@aprendilendo_ 02/05/2021
Resenha de Ensaio sobre a Cegueira
Escrita por José Saramago e publicada pela primeira vez em 1995, Ensaio sobre a Cegueira, a obra-prima de seu autor português, o qual venceu o Prêmio Nobel da Literatura, tem como trama a pandemia de uma doença chamada “mal branco”. Nesse contexto, a enfermidade, com uma capacidade de contágio e características nunca vistas antes, torna a pessoa contaminada cega por uma luz leite-pastosa. Como consequência, rapidamente, o mundo entra em um completo caos, fazendo com que o governo tome medidas drásticas e céleres, como levar os primeiros pacientes para um manicômio a fim de impedir a disseminação da lástima. A partir disso, acompanhamos uma triste e traumatizante história sobre a profundidade de uma sociedade em decadência.
De início, com um estilo de escrita excêntrico, caracterizado por parágrafos prolongados e diálogos separados apenas por vírgulas, a narrativa começa com um bom tom de mistério e urgência. Nesse sentido, Saramago consegue desenvolver bem a sensação de desespero e confusão, a qual é causada pela repentina pandemia. Tal elemento, ainda, é ressaltado quando, no decorrer dos momentos no manicômio, há toda uma construção claustrofóbica do ambiente, a qual, a cada palavra, torna a história mais densa e sufocante, fazendo com que os acontecimentos realmente pesem na narrativa. Sobre tais momentos, temos aqui uma visceral demonstração de extremos. O escritor, sem pensar duas vezes, toma o caminho mais impactante possível, em uma clara busca pelo estudo do ser-humano em situações animalescas. Como consequência, o desconforto persegue o leitor da primeira à última página.

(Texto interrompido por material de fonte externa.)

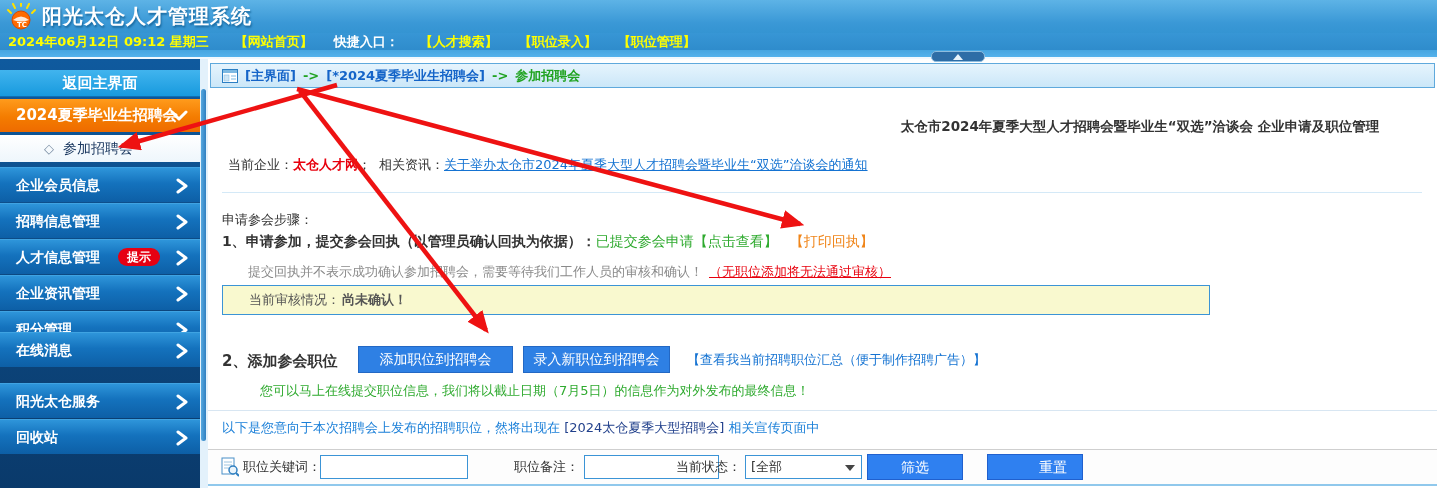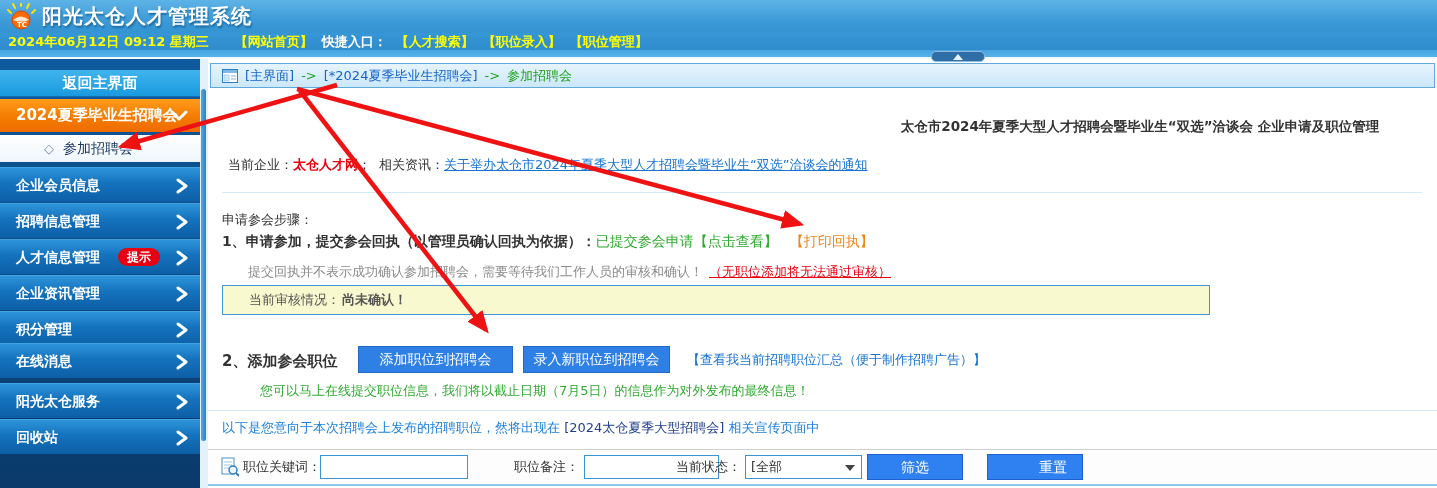--- a/index.html
+++ b/index.html
@@ -12,21 +12,21 @@
            background:linear-gradient(180deg,#5db3e6 0%,#3a98d6 70%,#3494d2 100%); }
   .logo { position:absolute; left:7px; top:3px; display:flex; align-items:flex-start; gap:5px; }
   .logo-text { color:#fff; font-size:20px; font-weight:bold; letter-spacing:1px;
                text-shadow:1px 2px 2px #19699f; }
   .hrow2 { position:absolute; left:0; top:33px; width:1437px; height:17px;
            background:linear-gradient(180deg,#3796d5,#2f8ccc);
            display:flex; align-items:center; font-size:13px; font-weight:bold; }
   .hdate { color:#ffff00; margin-left:8px; }
   .ylink { color:#ffff00; text-decoration:none; cursor:pointer; }
   .wlabel { color:#ffffff; }
-  .hrow2 .gap1 { margin-left:26px; } .hrow2 .gap2 { margin-left:9px; }
+  .hrow2 .gap1 { margin-left:26px; } .hrow2 .gap2 { margin-left:21px; }
   .hband { position:absolute; left:0; top:50px; width:1437px; height:9px;
            background:linear-gradient(180deg,#46a5e0,#54b2ec);
            border-bottom:2px solid #f2f9fe; }
   .collapse-pill { position:absolute; left:931px; top:51px; width:54px; height:11px;
            background:#2e6da6; border:1px solid #8fbcdd; border-radius:5px;
            display:flex; align-items:center; justify-content:center; cursor:pointer; z-index:5; }
   .collapse-pill .tri { width:0; height:0; border-left:5px solid transparent;
            border-right:5px solid transparent; border-bottom:6px solid #e9f4fb; }
 
   
@@ -55,21 +55,21 @@
            border-radius:10px; }
   .splitter { position:absolute; left:200px; top:59px; width:8px; height:429px;
            background:#e3f1fb; cursor:pointer; }
   .splitter .thumb { position:absolute; left:1px; top:30px; width:5px; height:352px;
            background:linear-gradient(90deg,#55a8e0,#2f7fc0); border-radius:3px; }
 
   
   .main { position:absolute; left:208px; top:59px; width:1229px; height:429px; background:#fff; }
   .breadcrumb { position:absolute; left:2px; top:4px; width:1225px; height:25px;
            background:linear-gradient(180deg,#e6f4fd,#cbe7f8); border:1px solid #5fa9dc;
-           display:flex; align-items:center; font-size:13px; font-weight:normal; }
+           display:flex; align-items:center; font-size:13px; font-weight:bold; }
   .breadcrumb svg { margin-left:11px; }
   .crumb-b { color:#1464c8; margin-left:7px; cursor:pointer; }
   .crumb-g { color:#21a321; margin-left:7px; }
   .page-title { position:absolute; left:632px; top:59px; width:600px; text-align:center;
            font-size:13.5px; font-weight:bold; color:#333; }
   .company-row { position:absolute; left:20px; top:97px; font-size:13px; color:#333; }
   .company-name { color:#e8000d; font-weight:bold; }
   .news-label { margin-left:8px; }
   .blue-link { color:#1573d2; text-decoration:underline; cursor:pointer; }
   .divider1 { position:absolute; left:14px; top:133px; width:1200px; height:1px; background:#d4e9f7; }
@@ -193,21 +193,21 @@
       <svg width="12" height="16" viewBox="0 0 12 16">
           <polyline points="2,2 10,8 2,14" fill="none" stroke="#fff" stroke-width="3" stroke-linecap="round" stroke-linejoin="round"></polyline>
         </svg>
     </div>
     <div class="mi" style="top:252px">
       <span>积分管理</span>
       <svg width="12" height="16" viewBox="0 0 12 16">
           <polyline points="2,2 10,8 2,14" fill="none" stroke="#fff" stroke-width="3" stroke-linecap="round" stroke-linejoin="round"></polyline>
         </svg>
     </div>
-    <div class="mi" style="top:284px">
+    <div class="mi" style="top:273px">
       <span>在线消息</span>
       <svg width="12" height="16" viewBox="0 0 12 16">
           <polyline points="2,2 10,8 2,14" fill="none" stroke="#fff" stroke-width="3" stroke-linecap="round" stroke-linejoin="round"></polyline>
         </svg>
     </div>
     <div class="mi" style="top:324px">
       <span>阳光太仓服务</span>
       <svg width="12" height="16" viewBox="0 0 12 16">
           <polyline points="2,2 10,8 2,14" fill="none" stroke="#fff" stroke-width="3" stroke-linecap="round" stroke-linejoin="round"></polyline>
         </svg>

Sobre os personagens, apesar de não haver uma contextualização, no sentido de explicar o passado de cada um, ou sequer seus nomes, a obra sai-se muito bem em criar uma boa imersão entre o leitor e cada indivíduo, responsável por gerar empatia entre ambos. Nesse contexto, o real foco narrativo é encontrado na “Mulher do Médico”, única pessoa não contaminada pela doença e responsável por engrenar os pontos mais importantes da história. Por meio dessa personagem com a visão inalterada, o escritor, de maneira inteligente, faz um bom jogo para que, gradualmente, sintamo-nos em seu lugar e presenciemos a total desordem do mundo cego na pele. Por claro, isso apenas reforça a dolorosa experiência de acompanhar os acontecimentos da trama e novamente, a característica de desconforto literário surge como elemento inerente do livro de Saramago.
Ensaio sobre a Cegueira é impactante, visceral e desconfortável, mas, igualmente, capaz de gerar inúmeras reflexões sobre o ideal da dignidade humana, o “ser” e a sociedade. Por claro, não é uma leitura agradável no sentido estrito da palavra, mas nunca, podendo ser caracterizada como ruim, apenas um livro desafiador e envolvente, o qual causa sentimentos diversos no decorrer de suas páginas.